Friday, September 28, 2007

LINQ and Entity Framework Posts for 9/28/2007+

Julie Lerman Demonstrates Detached Updates with Entity Framework

The Entity Framework (EF) and LINQ to SQL teams have been talking about about sample projects to demonstrate detached updates and WCF implementations for months. Talk is cheap, but sample projects (like whiskey) cost money, which translates to time for developers.

Julie Lerman's More on Disconnected Entity Framework of October 1, 2007 shows you the code required to achieve her objective with detached and re-attached entities: "Update only relevant properties and have the option to deal with concurrency on a granular level."

Julie starts by recommending that you add a LastModified DateTime property to each entity and field to each persistence table (similar to that required by Sync Services for SQL Server Compact Edition), rather than a timestamp, and have the client update the value when modifying property values. She then shows how to handle entity additions and deletions (no concurrency management) with LINQ queries.

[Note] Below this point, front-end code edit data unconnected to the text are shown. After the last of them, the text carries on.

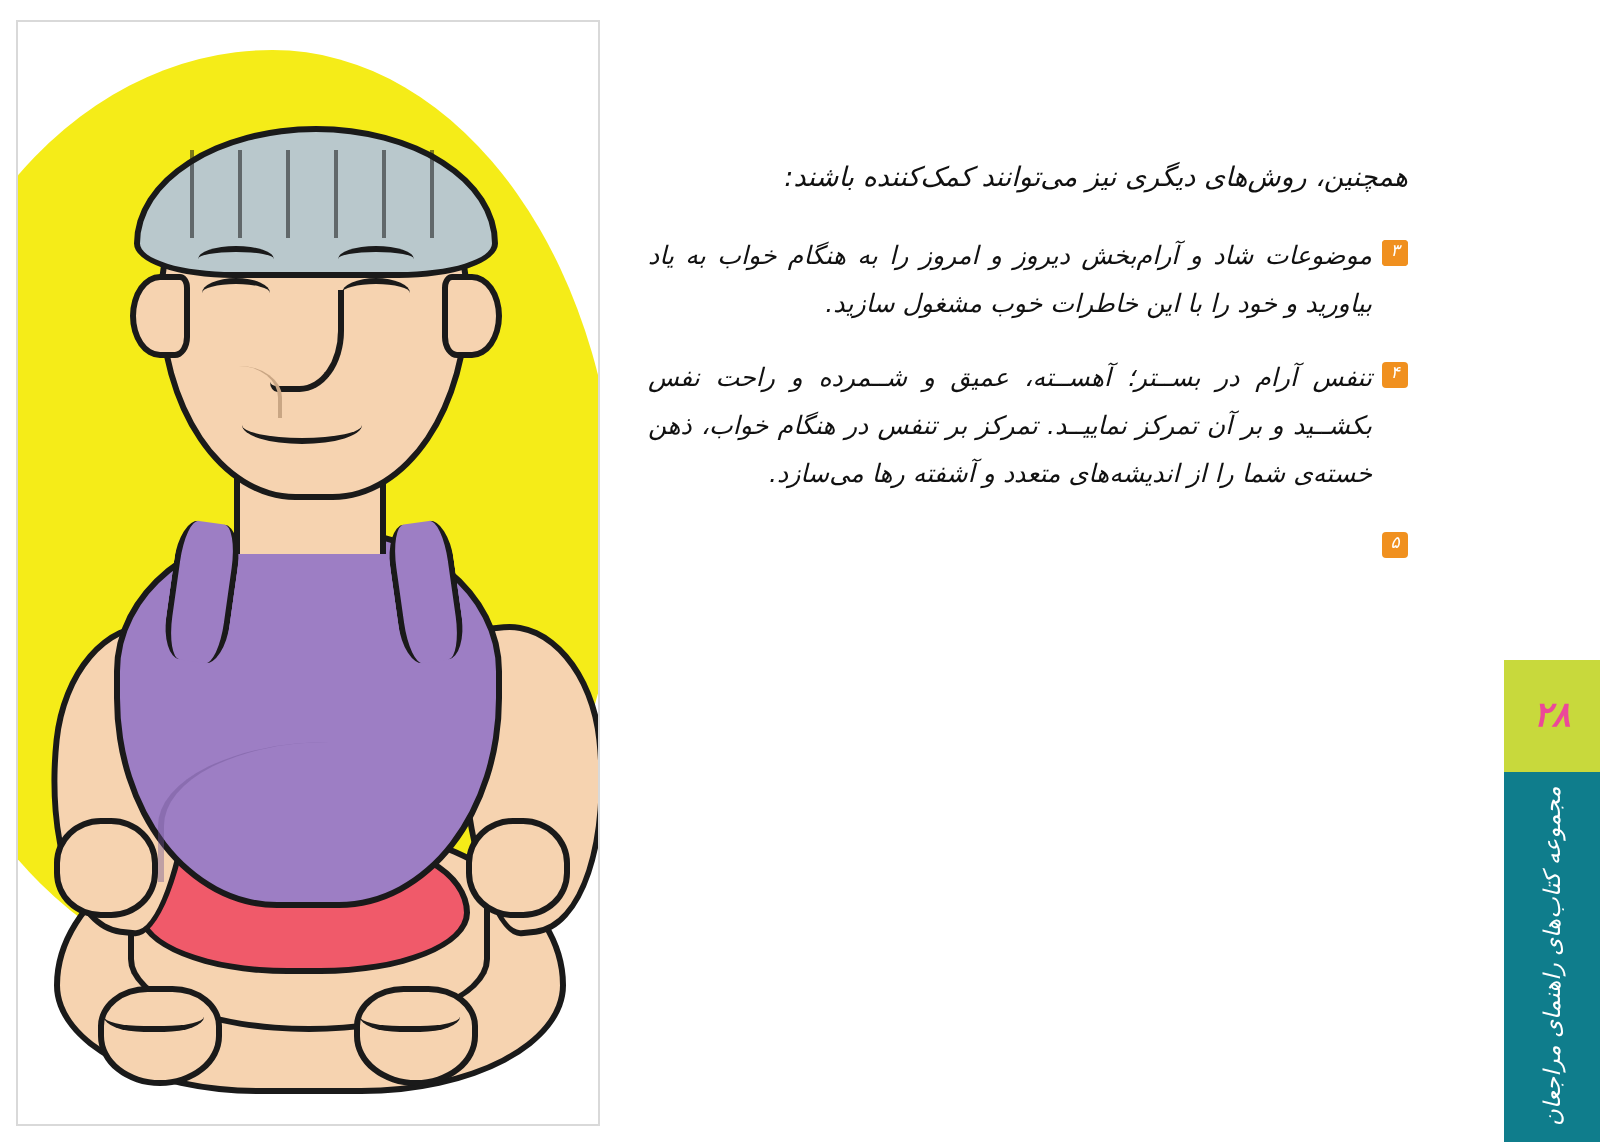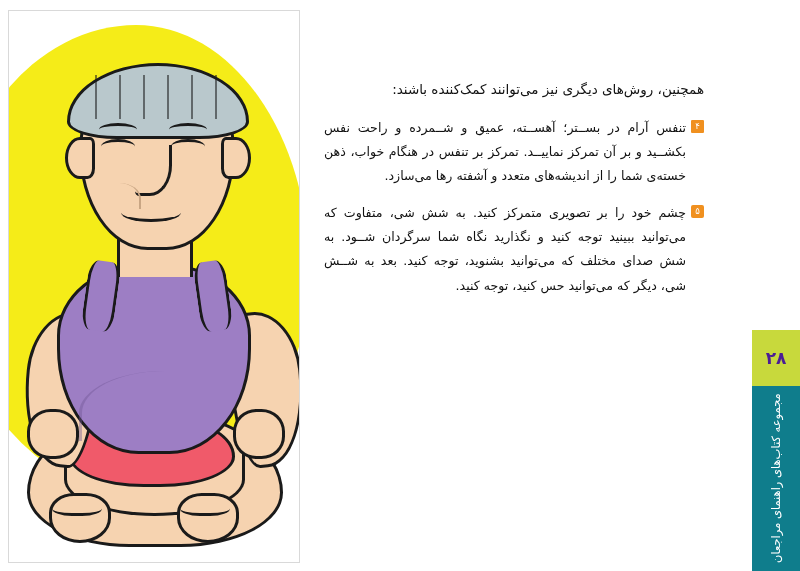"همچنین، روش‌های دیگری نیز می‌توانند" #page { font-style: none -> italic }
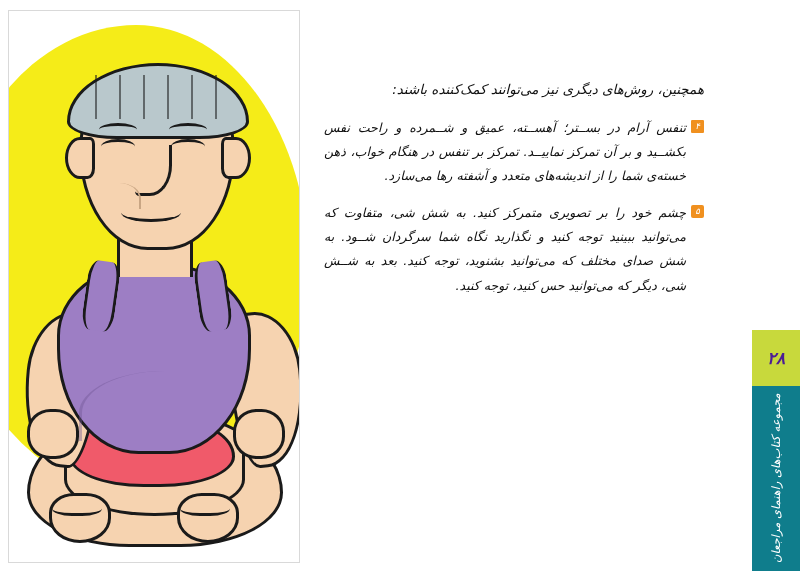"موضوعات شاد و آرام‌بخش دیروز" span { html: none -> <span>موضوعات شاد و آرام‌بخش دیروز و امروز را به هنگام خواب به یاد بیاورید و خود را با این خاطرات خوب مشغول سازید.</span> }
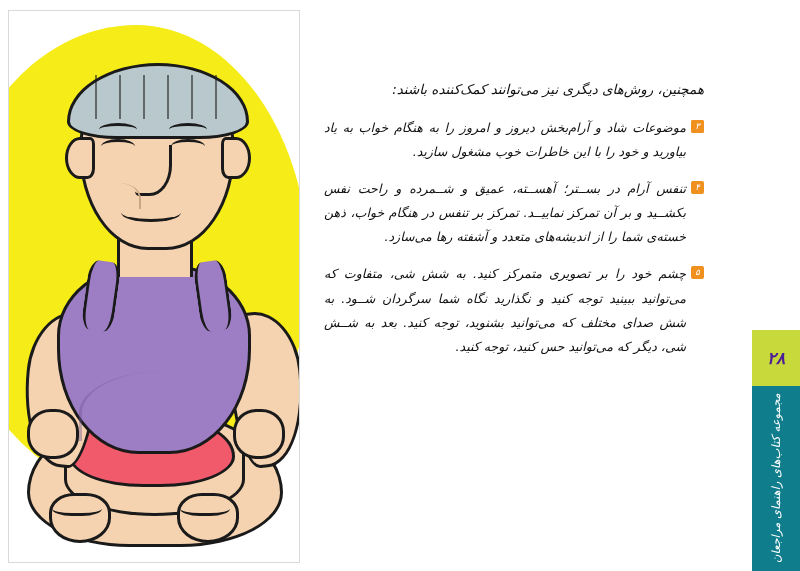"چشم خود را بر تصویری" span { html: <span>چشم خود را بر تصویری متمرکز کنید. به شش شی، متفاوت که می‌توانید ببینید توجه کنید و نگذارید نگاه شما سرگردان شــود. به شش صدای مختلف که می‌توانید بشنوید، توجه کنید. بعد به شــش شی، دیگر که می‌توانید حس کنید، توجه کنید.</span> -> none }
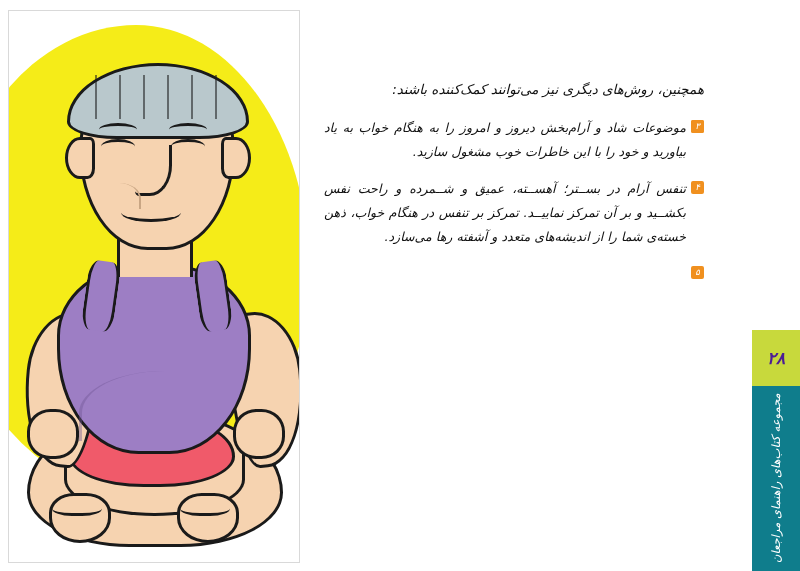"۲۸" #tab-page { color: #4c1d95 -> #ec4899 }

Finally, Julie uses the largely undocumented the EF's MetadataWorkspace object and reflection to modify entity property values programmatically for updates. At this point, the ObjectContext.SaveChanges() method handles all persistence chores.

Most of Julie's techniques apply to LINQ to SQL, although detaching and reattaching the same entity to a different DataContext is problematic, as Dinesh Kulkarni notes in his Beta2 to RTM Changes in Attach() Behavior post to the LINQ Project General forum.

Julie promises to blog about handling state in ASP.NET projects and XML serialization of entities. I'm anxious to read her posts about both projects.

From the "Talk Is Cheap" Department:

On June 2, 2007, EF architect Mike Pizzo said in response to request #10 of my Defining the Direction of LINQ to Entities/EDM post of May 29, 2007, "Define the support for n-tier architectures and provide non-trivial, loosely-coupled sample projects with WCF:"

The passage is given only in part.